Aunque como se ha comentado, no es necesario que los hechos descritos en las cartas sean ciertos o con el suficiente peso para justificar el tipo de despido elegido, ya que no se está buscando la procedencia de éste, es recomendable que la carta de despido sea lo más fundamentada y “creíble” posible, ya que aunque en el SEPE no suele haber problemas si la improcedencia se ha pactado en el SMAC, cada vez son más controladas estas situaciones para evitar despidos pactados que tienen como objetivo cobrar la prestación por desempleo.

NOTA: Si se opta por la vía del despido por causas objetivas, en el que hay que abonar la indemnización de 20 días por año en el momento del despido, es aconsejable realizar dicho ingreso en el momento de la entrega de la carta (y no demorar el abono de la indemnización para la conciliación) para evitar sospechas de que la finalidad del despido era conseguir la improcedencia. La razón de esta precaución, es porque si no se pone a disposición del trabajador la indemnización en el momento de la entrega de la carta, el despido es calificado como improcedente por defecto formal aunque los hechos descritos en la carta estuvieran justificados, por lo que existiría un indicio más para sospechar de que se trata de un despido pactado.
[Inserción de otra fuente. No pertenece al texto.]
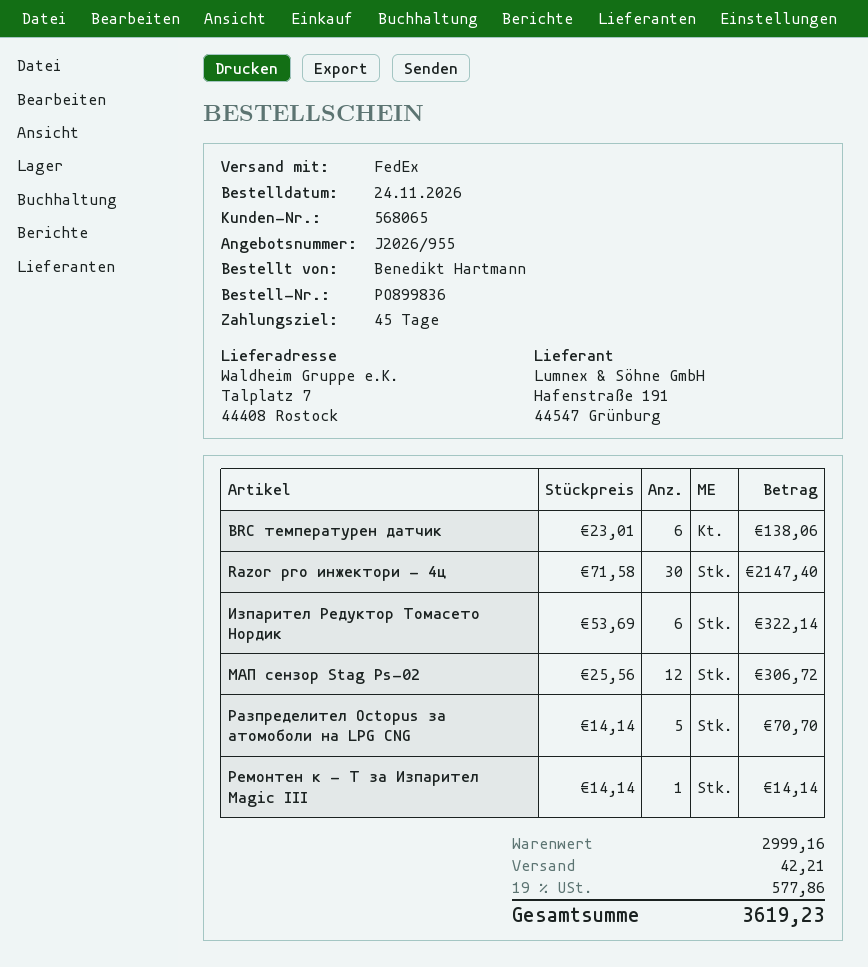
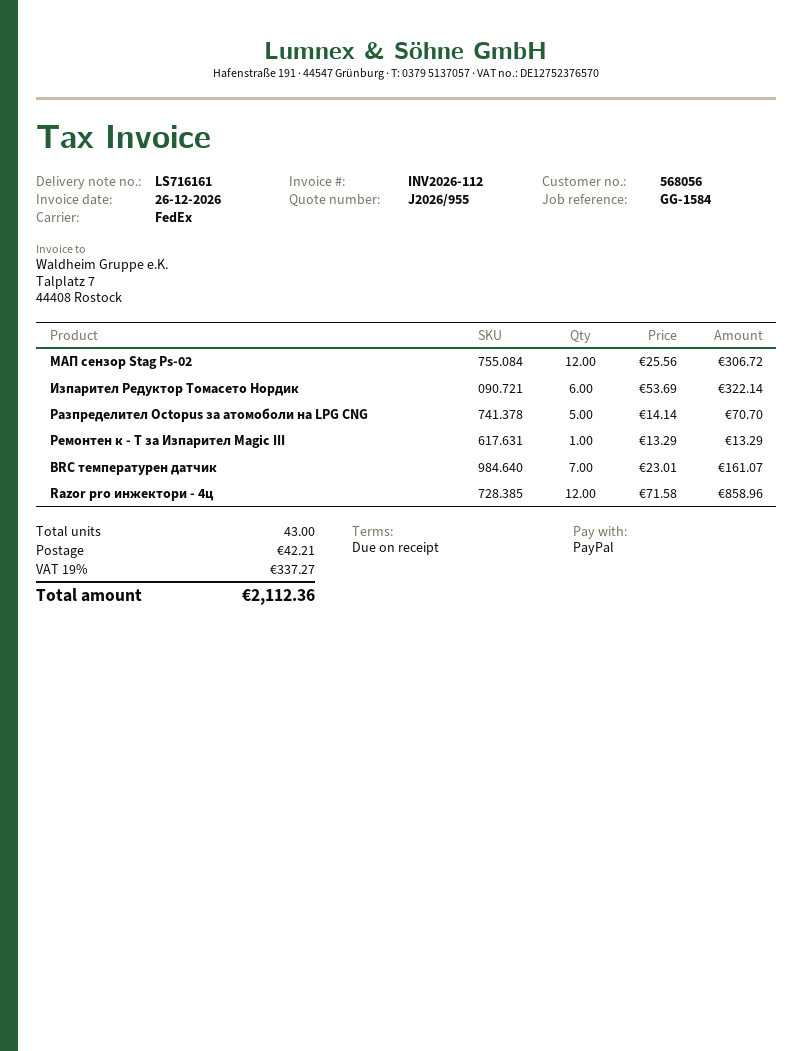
payment terms: 45 days -> on receipt
customer number: 568065 -> 568056
BRC температурен датчик: 6 x 23.01 = 138.06 -> 7 x 23.01 = 161.07
Razor pro инжектори - 4ц: 30 x 71.58 = 2147.40 -> 12 x 71.58 = 858.96
Ремонтен к - Т за Изпарител Magic III: 1 x 14.14 = 14.14 -> 1 x 13.29 = 13.29
tax: 19% = 577.86 -> 19% = 337.27
total: 3619.23 -> 2112.36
Por último, existe una tercera vía en la que no sería necesario abonar la indemnización en el acto de conciliación. Esta alternativa consistiría en despedir al trabajador conforme alguna de las dos opciones anteriormente comentadas y firmar, sin acudir al SMAC, un pacto transaccional con el trabajador en el que se acordara abonarle un determinado importe de indemnización a cambio de no interponer demanda. No obstante, esta opción es poco usada debido a que tiene los inconvenientes de que el trabajador no podría percibir la prestación por desempleo y además tributaría la indemnización pactada por encima de la legalmente establecida. 

APUNTE EXTRA

FISCALIDAD DE LA INDEMNIZACIÓN POR IMPROCEDENCIA

Las indemnizaciones pactadas en el SMAC o en el servicio de conciliación pertinente, se encuentran exentas siempre que no supere los 33 días por año (si los superara tributaría el exceso). Sin embargo, en la actualidad se está produciendo una excepción de determinados casos en los que se despide a trabajadores con edad cercana a la jubilación.
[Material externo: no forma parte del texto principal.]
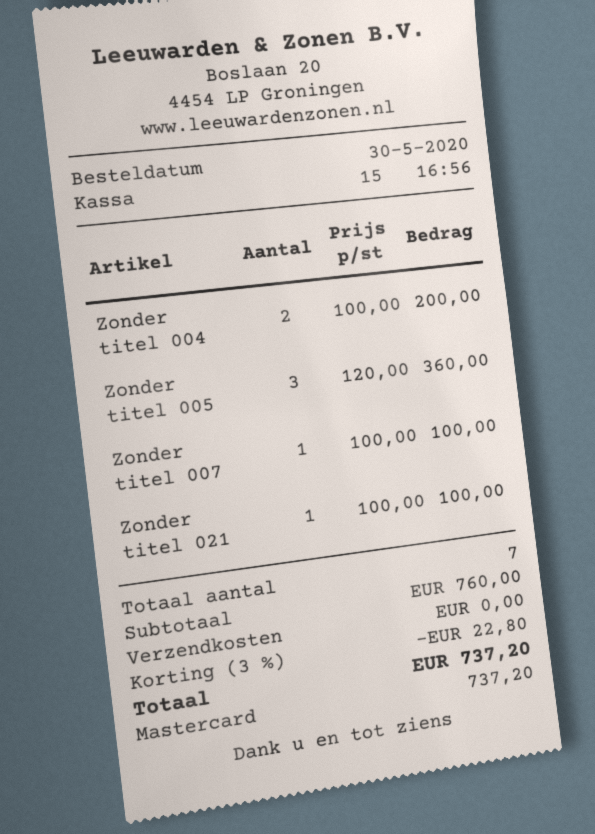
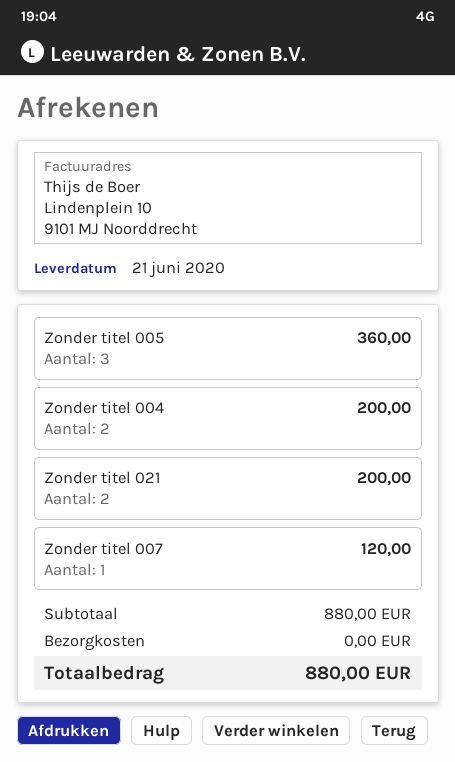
Zonder titel 007: 1 for 100.00 -> 1 for 120.00
Zonder titel 021: 1 for 100.00 -> 2 for 200.00
subtotal: 760.00 -> 880.00
discount: 3% = 22.80 -> none
total: 737.20 -> 880.00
Si se encuentra en esta situación, hay que tener especial precaución a la hora de efectuar los despidos, ya que se están emitiendo sentencias (como la reciente sentencia del 3 de julio de 2019 de la Audiencia Nacional) que  han considerado que el importe de estas indemnizaciones (aunque se pacte ante el SMAC) tiene que tributar en IRPF al estar realizándose como consecuencia de un pacto extintivo y no estar recogido dentro de los supuestos en los que la indemnización se encuentra exenta de tributar.

No obstante, se trata de casos en los que concurren alguna de los siguientes situaciones:

– Que la edad de los trabajadores en el momento de la extinción sea de 60 años o más.
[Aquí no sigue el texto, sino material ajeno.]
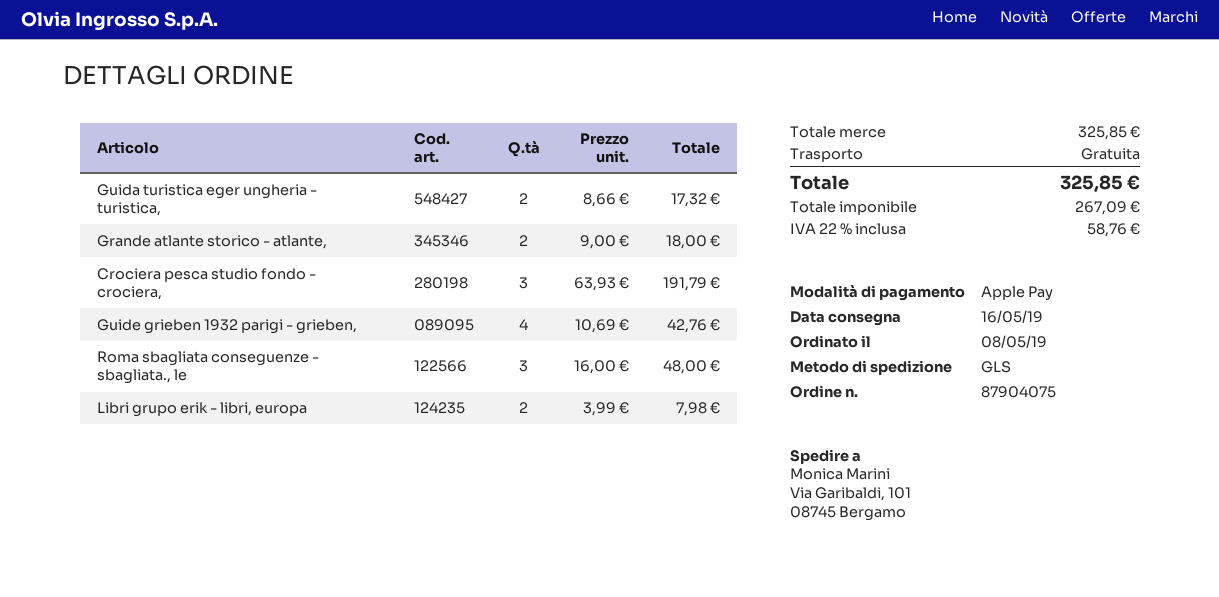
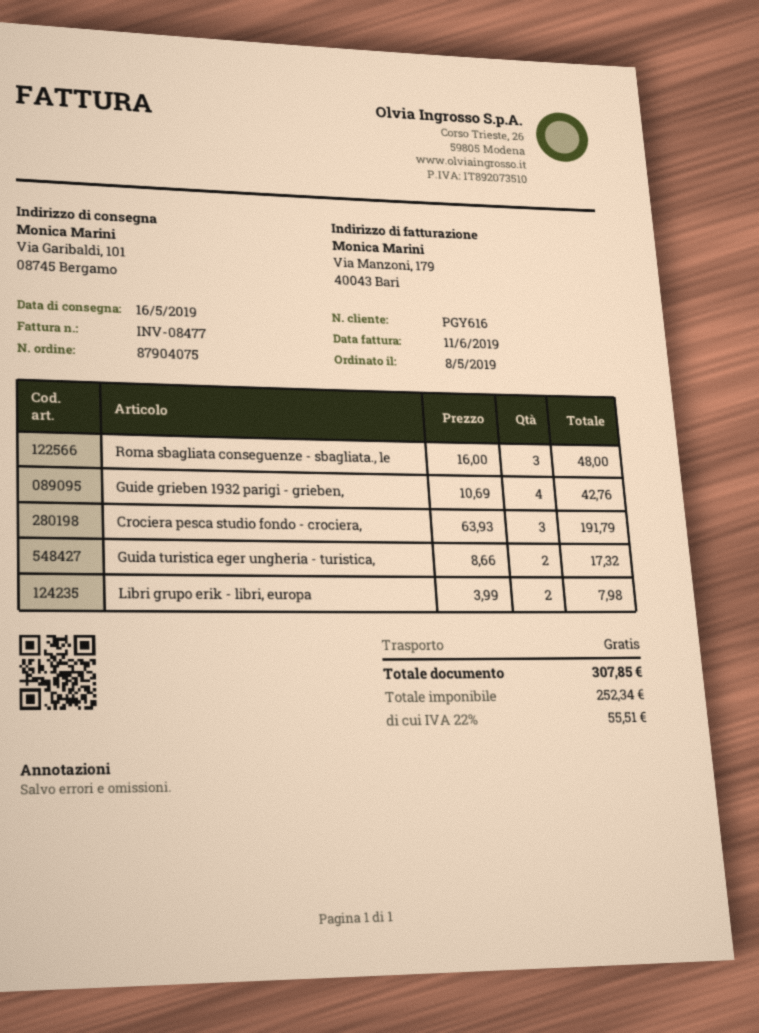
Grande atlante storico - atlante,: 2 x 9.00 = 18.00 -> none
net: 267.09 -> 252.34
tax: 22% = 58.76 -> 22% = 55.51
total: 325.85 -> 307.85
– Que exista un acta donde la empresa recoge la necesidad de reducir gastos.

– Que el importe de la indemnización haya sido calculado sin tener en cuenta los años de antigüedad de los trabajadores.

– Que no existan las causas alegadas en los despido o que éstas sean genéricas.

– Que se produzca el despido de varios trabajadores en la empresa con edades similares y con idénticos motivos.

– Que se reconozca menor indemnización por despido improcedente que la legalmente le correspondiera.